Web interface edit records
[Start of Attachment]

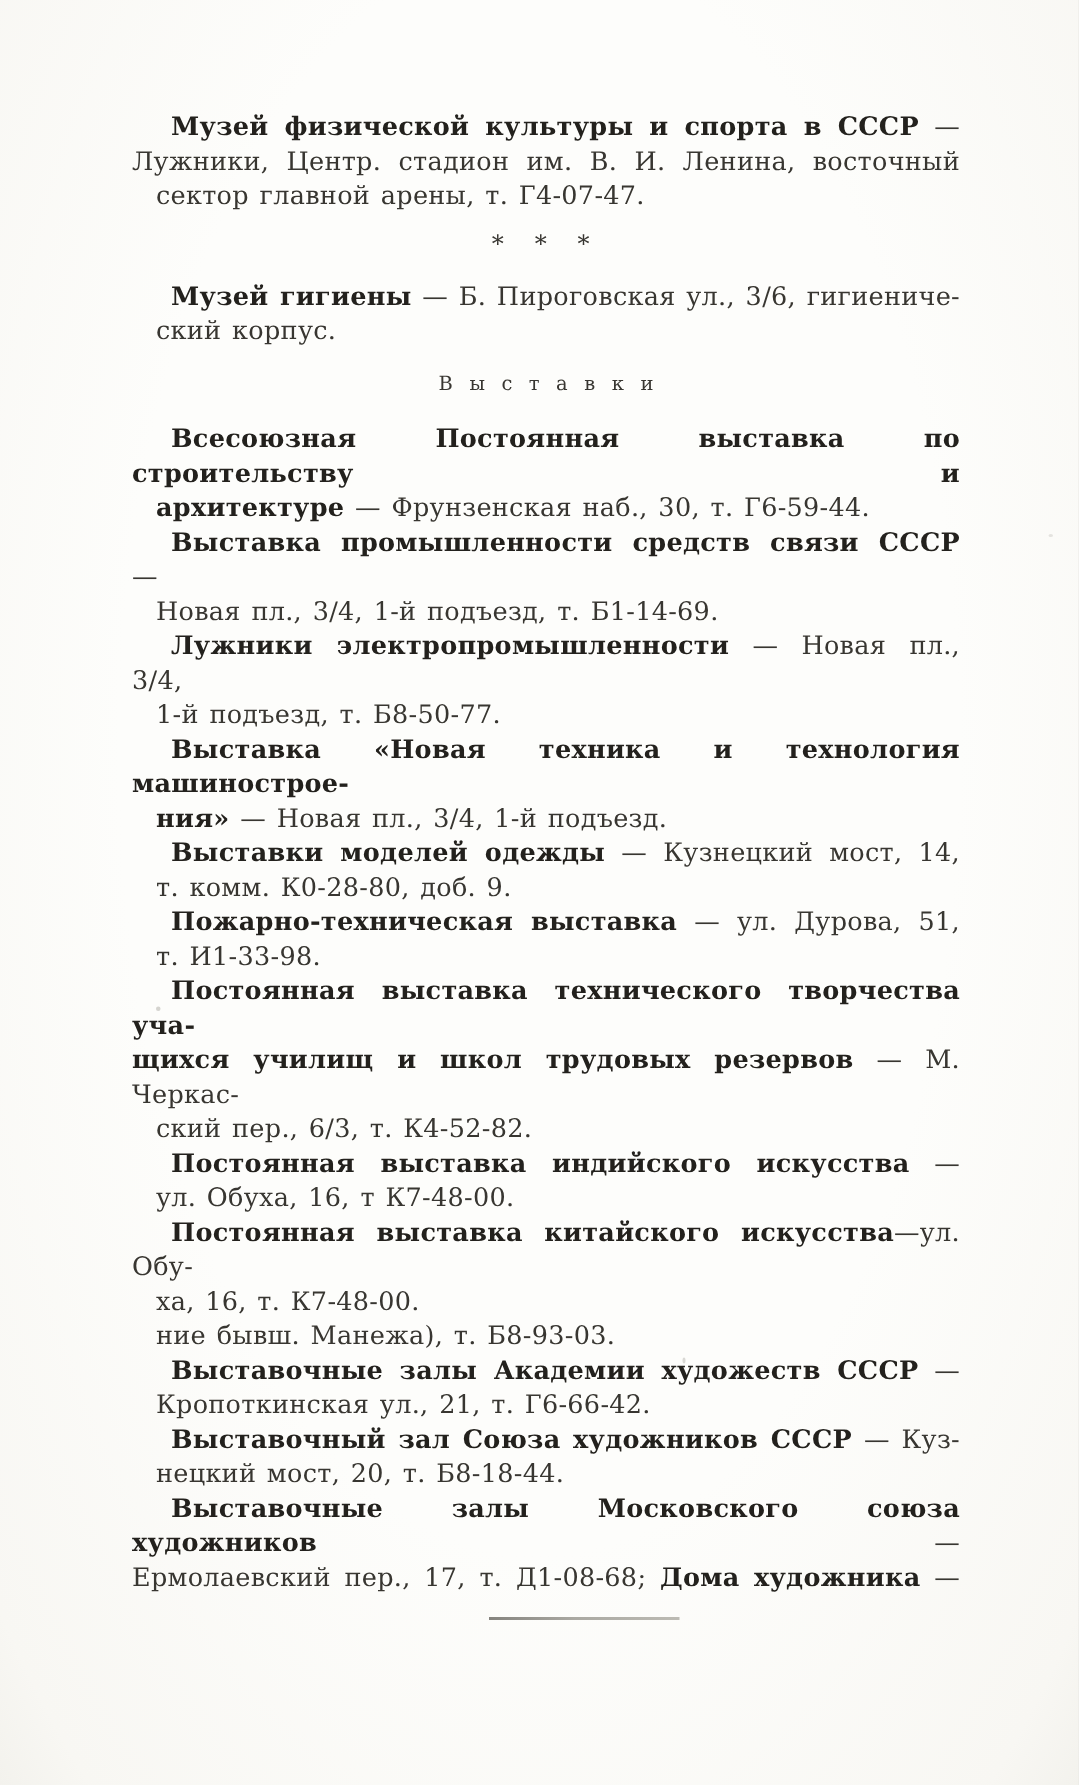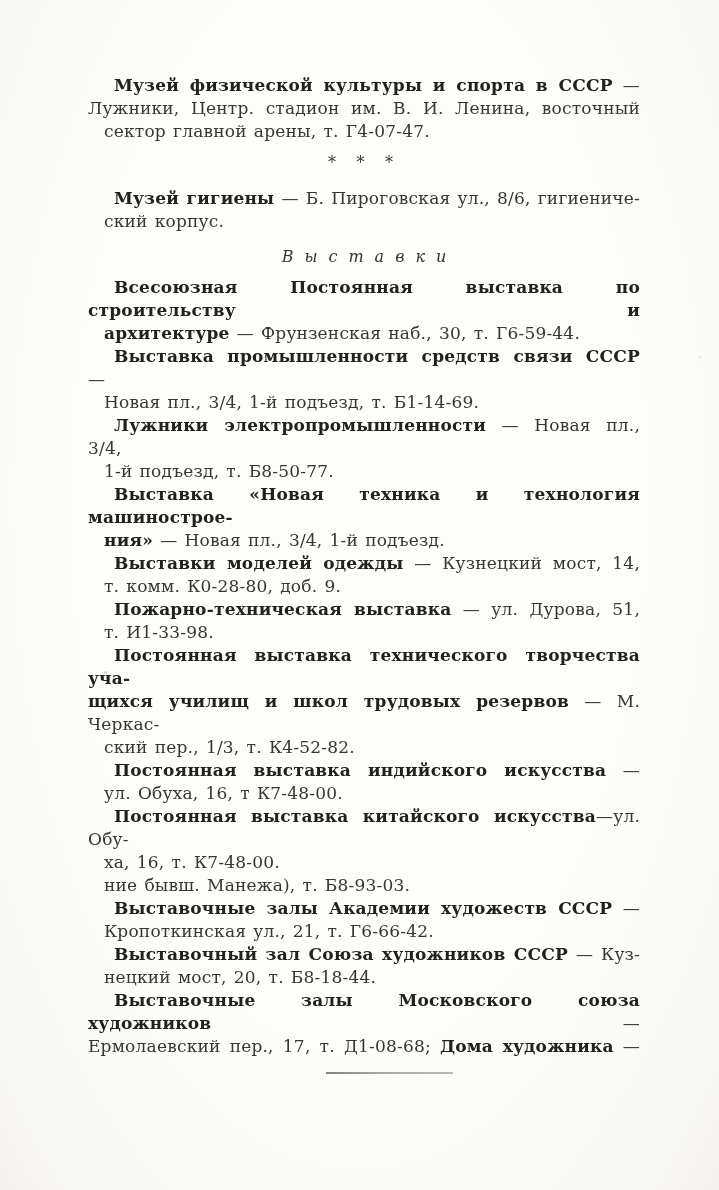--- a/index.html
+++ b/index.html
@@ -45,7 +45,7 @@
       <div class="line align-justify"><span class="r">Лужники, Центр. стадион им. В. И. Ленина, восточный</span></div>
       <div class="line align-left"><span class="r">сектор главной арены, т. Г4-07-47.</span></div>
       <div class="line align-center separator"><span class="r">* * *</span></div>
-      <div class="line align-justify indent"><span class="b">Музей гигиены</span><span class="r"> — Б. Пироговская ул., 8/6, гигиениче-</span></div>
+      <div class="line align-justify indent"><span class="b">Музей гигиены</span><span class="r"> — Б. Пироговская ул., 3/6, гигиениче-</span></div>
       <div class="line align-left"><span class="r">ский корпус.</span></div>
       <div class="line align-center heading"><span class="r">Выставки</span></div>
       <div class="line align-justify indent"><span class="b">Всесоюзная Постоянная выставка по строительству и</span></div>

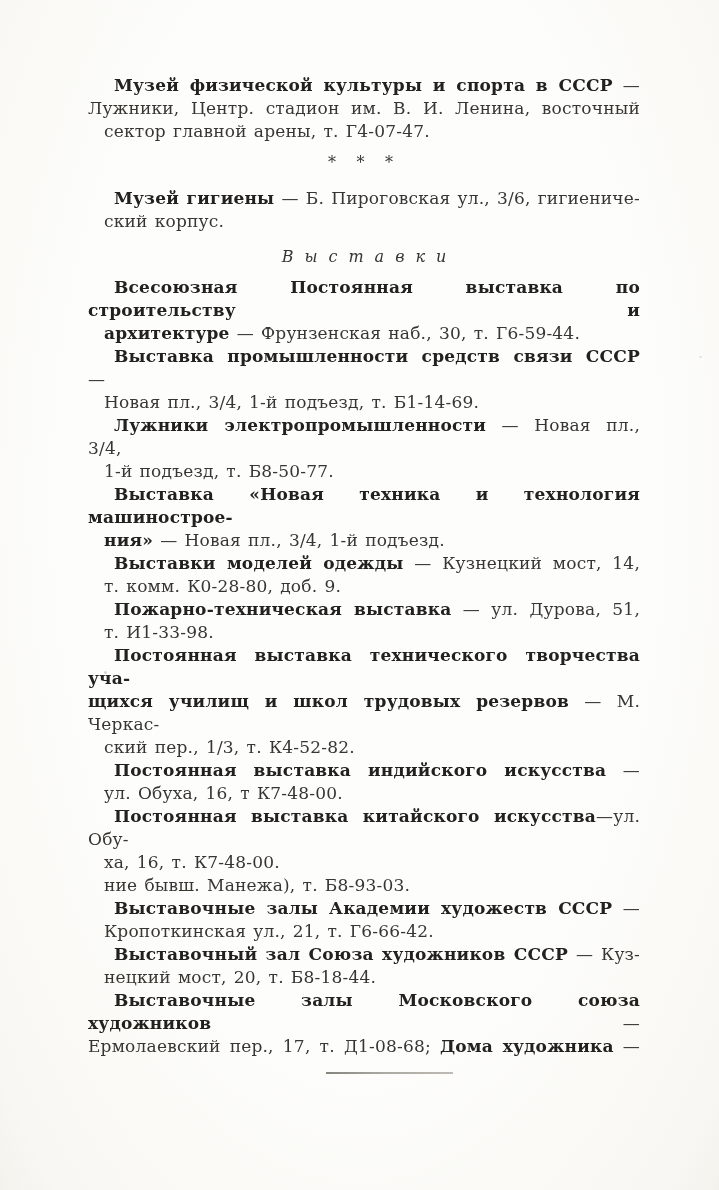--- a/index.html
+++ b/index.html
@@ -25,7 +25,7 @@
   .b{font-weight:bold;color:#23211d;}
   .r{color:#383631;}
   .separator{margin:8px 0 13px;letter-spacing:7px;font-size:16px;color:#3a3833;}
-  .heading{margin:12px 0 8px;letter-spacing:11px;font-size:16px;color:#2a2824;text-indent:11px;font-style:italic;}
+  .heading{margin:12px 0 14px;letter-spacing:11px;font-size:13px;color:#2a2824;text-indent:11px;}
   .rule{
     margin-top:14px;margin-left:238px;width:127px;height:2px;border:none;
     background:linear-gradient(to right,#5d5b55,#8f8d85 45%,#a7a59c);

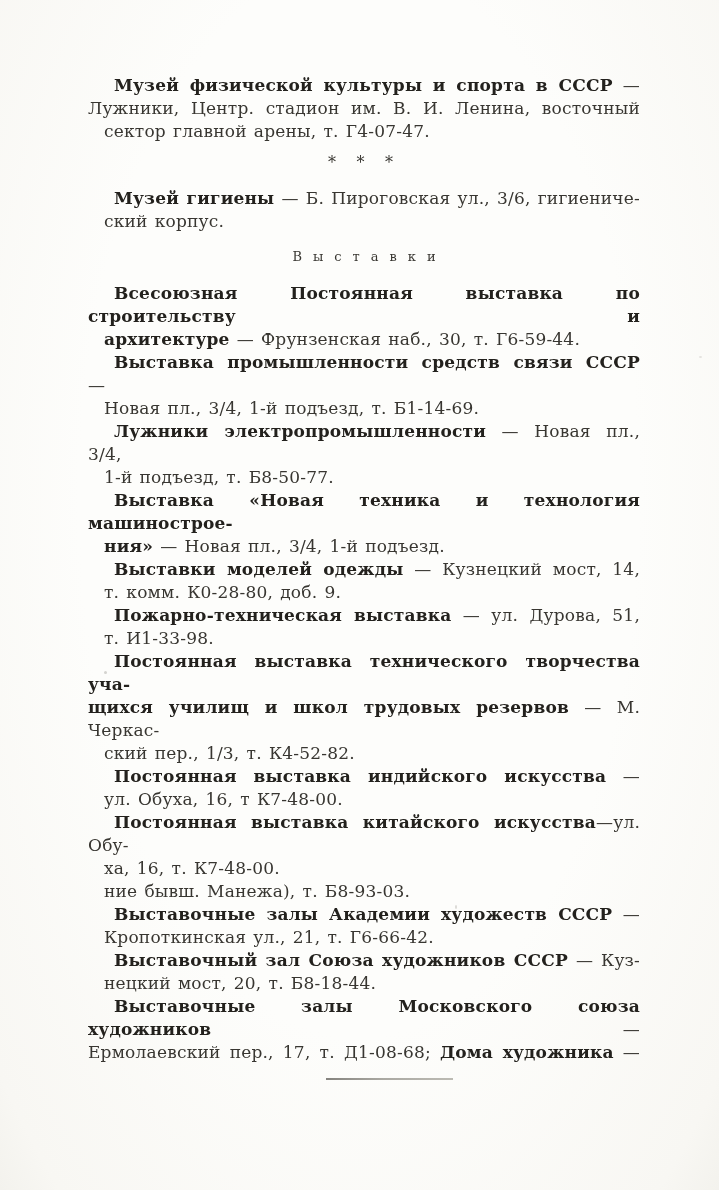--- a/index.html
+++ b/index.html
@@ -62,7 +62,7 @@
       <div class="line align-left"><span class="r">т. И1-33-98.</span></div>
       <div class="line align-justify indent"><span class="b">Постоянная выставка технического творчества уча-</span></div>
       <div class="line align-justify"><span class="b">щихся училищ и школ трудовых резервов</span><span class="r"> — М. Черкас-</span></div>
-      <div class="line align-left"><span class="r">ский пер., 1/3, т. К4-52-82.</span></div>
+      <div class="line align-left"><span class="r">ский пер., 6/3, т. К4-52-82.</span></div>
       <div class="line align-justify indent"><span class="b">Постоянная выставка индийского искусства</span><span class="r"> —</span></div>
       <div class="line align-left"><span class="r">ул. Обуха, 16, т К7-48-00.</span></div>
       <div class="line align-justify indent"><span class="b">Постоянная выставка китайского искусства</span><span class="r">—ул. Обу-</span></div>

[End of Attachment]

TASK:
Copy every line from the records above that contains the string "искусства".

YOUR RESPONSE:
       <div class="line align-justify indent"><span class="b">Постоянная выставка индийского искусства</span><span class="r"> —</span></div>
       <div class="line align-justify indent"><span class="b">Постоянная выставка китайского искусства</span><span class="r">—ул. Обу-</span></div>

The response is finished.